The lands surrounding the Kanata Town Centre building remained largely undeveloped. In 2000, the City of Kanata approved a plan to shift the focus on the city's town centre central business district to lands to the north, on the other side of Highway 417 and away from the existing Kanata Town Centre building. The town centre developments to the north initially consisted mainly of big-box store retail development, but subsequent phases included the more pedestrian-oriented urban development originally contemplated for Kanata's core.

==Transportation==
The OC Transpo transit hub was moved from the Kanata Town Centre north to the big-box Kanata Centrum retail centre in 2005 with the construction of Terry Fox Station.
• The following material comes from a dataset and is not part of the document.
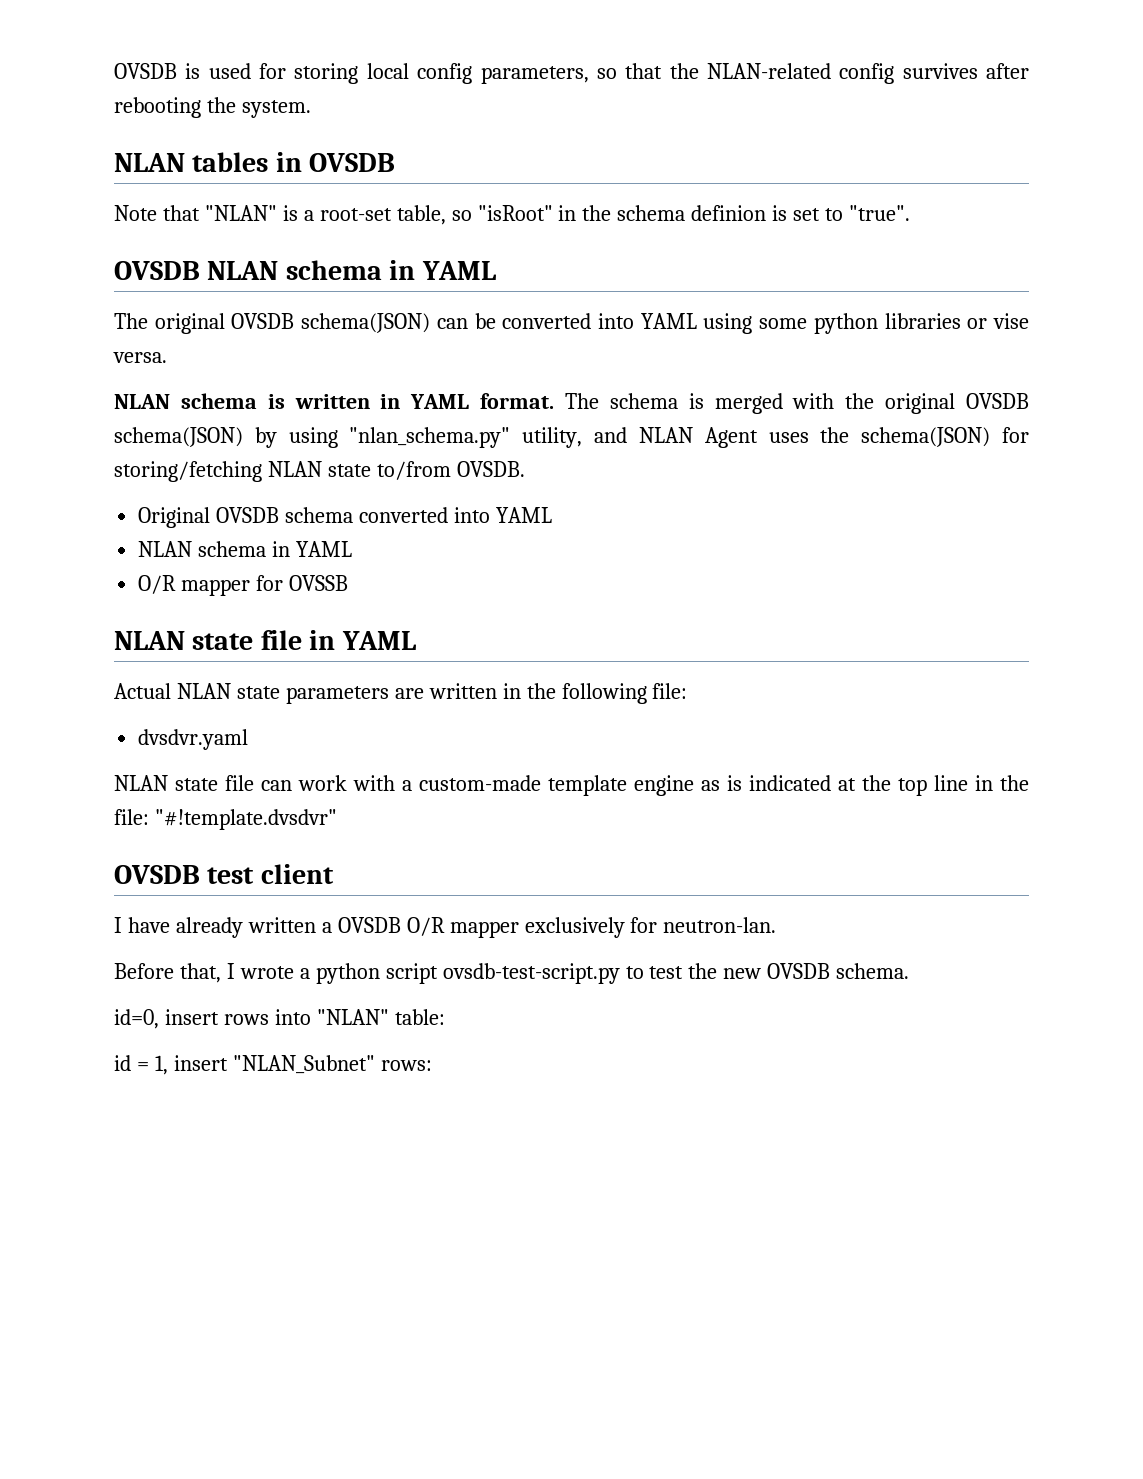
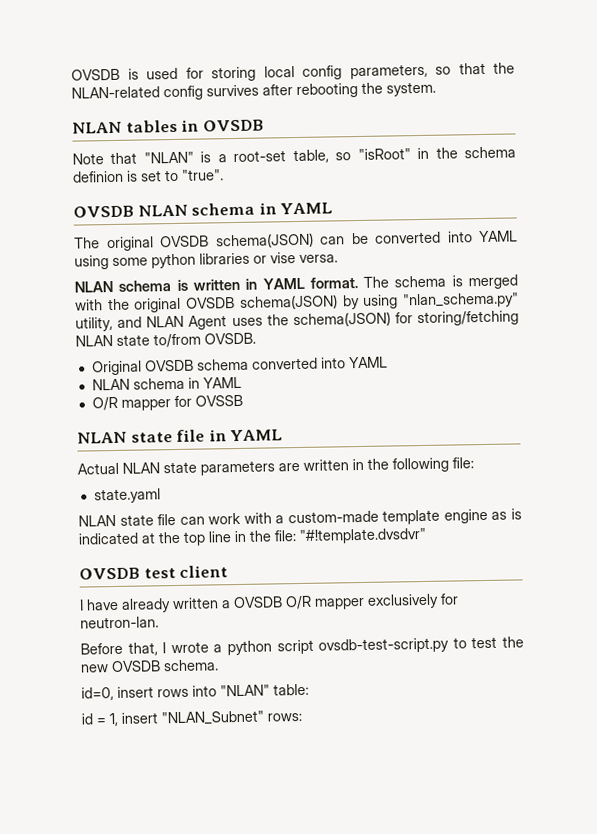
[138,729,249,750] dvsdvr.yaml -> [93,488,161,504] state.yaml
Rapid-transit route 96 and local route 168 continued to stop at the building entrance of the Kanata Town Centre until 20 April 2014, when OC Transpo stopped diverting buses onto the Town Centre property. Both routes were still available on nearby Katimavik Road until 28 June 2015, when route 168 was re-routed through Beaverbrook and Marchwood-Lakeside. As of 2021, service to Kanata Town Centre is via Route 61, from Tunney's Pasture and Stittsville.

===Intercity bus===

Kanata Town Centre served as a Greyhound bus (passenger and cargo) pick-up and drop-off until 2016, when Greyhound service moved to Terry Fox station. Ontario Northland's Bus 807 and 806 to Pembroke, North Bay, Sudbury and Sault Ste. Marie stopped at Kanata Town Centre until June 2021, when the stop was moved to Terry Fox Station.